**TRY IT:** Reproduce the entries verbatim; no pictures.

[GIVEN DATA — start]

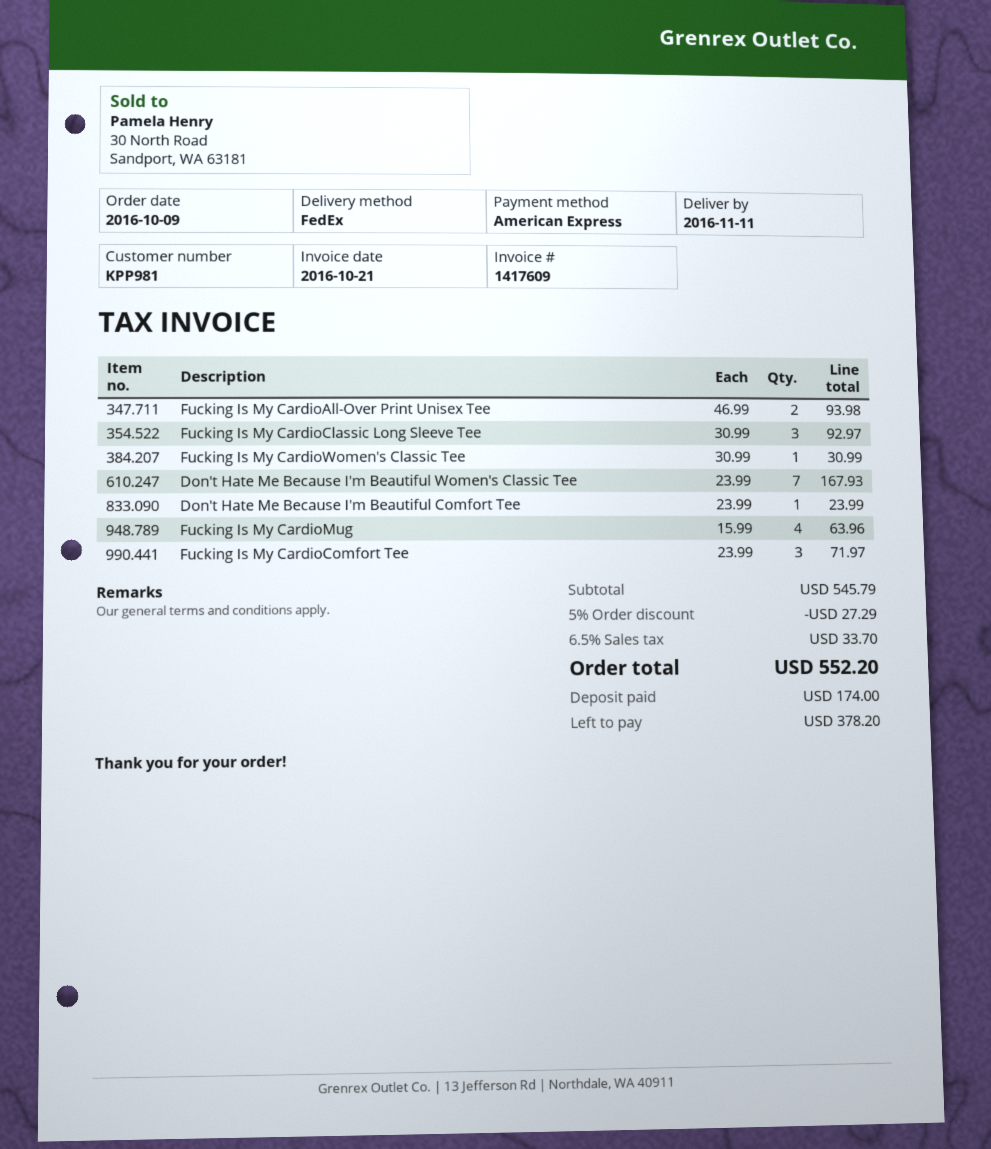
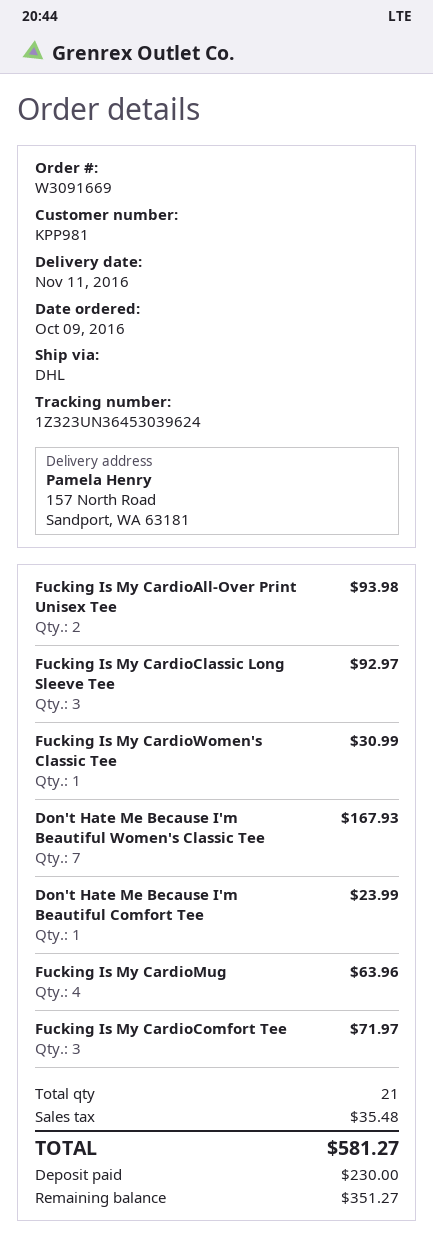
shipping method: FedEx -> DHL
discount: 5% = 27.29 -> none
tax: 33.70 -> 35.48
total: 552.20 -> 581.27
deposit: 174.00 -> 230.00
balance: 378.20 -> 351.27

[GIVEN DATA — finish]

**SOLUTION FOR THIS EXERCISE:**
shipping method: FedEx -> DHL
discount: 5% = 27.29 -> none
tax: 33.70 -> 35.48
total: 552.20 -> 581.27
deposit: 174.00 -> 230.00
balance: 378.20 -> 351.27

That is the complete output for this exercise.